- [Task directions] Set down the records exactly as they stand, except for any pictures, which you should omit.

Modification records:
━━━━
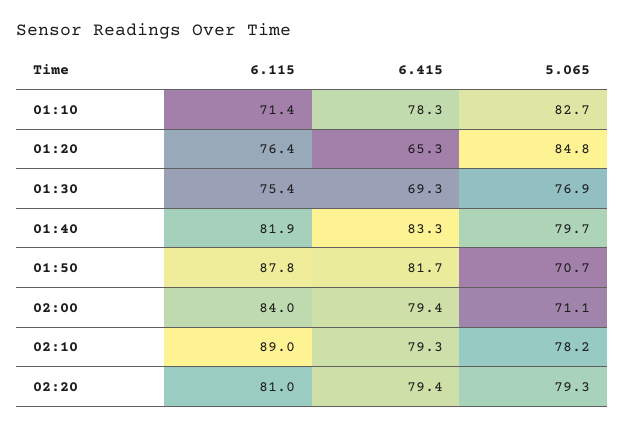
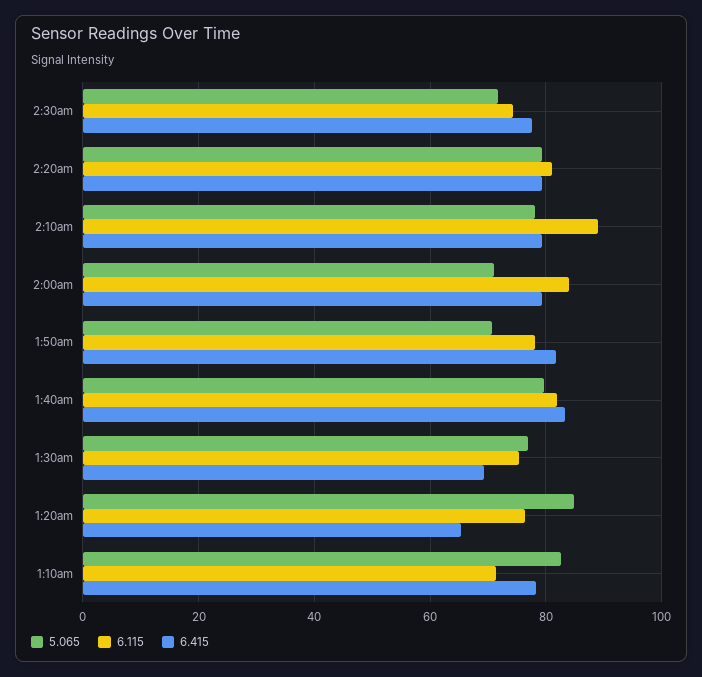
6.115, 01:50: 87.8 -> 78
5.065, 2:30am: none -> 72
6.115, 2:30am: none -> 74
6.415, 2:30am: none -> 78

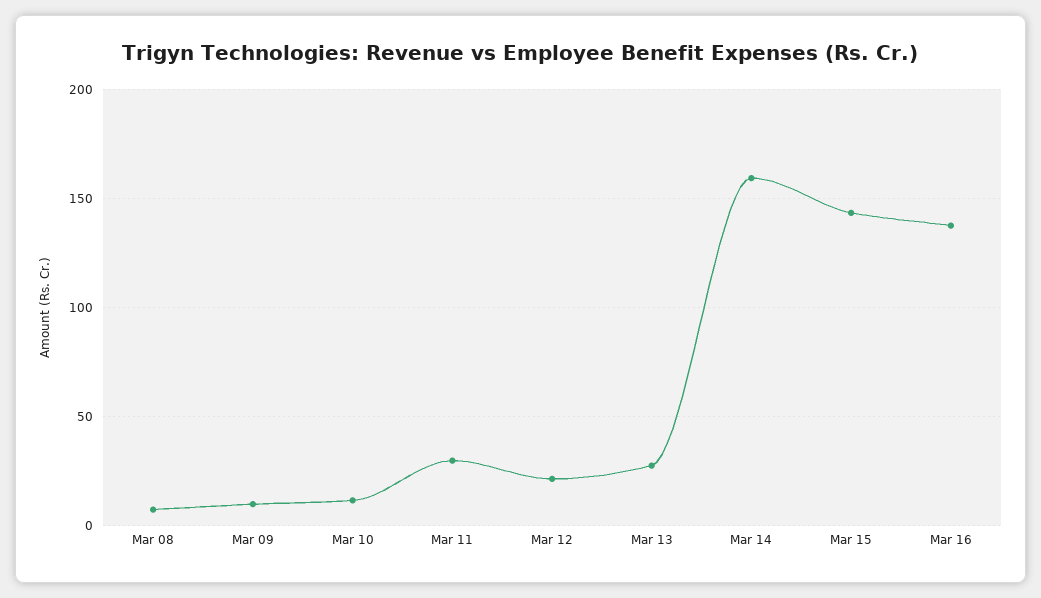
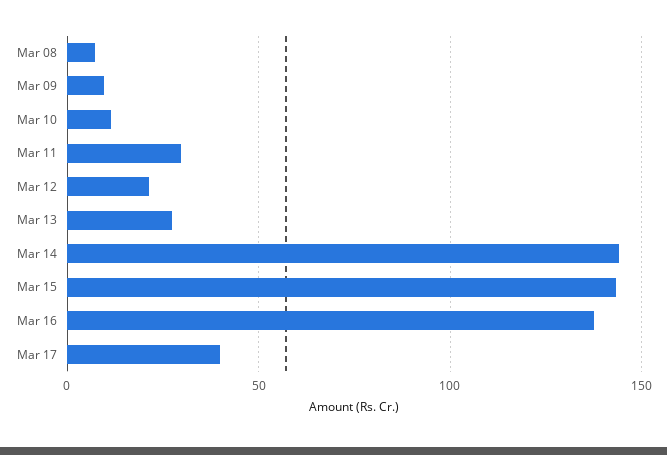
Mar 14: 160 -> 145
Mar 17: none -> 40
━━━━
- [Task answer]
6.115, 01:50: 87.8 -> 78
5.065, 2:30am: none -> 72
6.115, 2:30am: none -> 74
6.415, 2:30am: none -> 78

Mar 14: 160 -> 145
Mar 17: none -> 40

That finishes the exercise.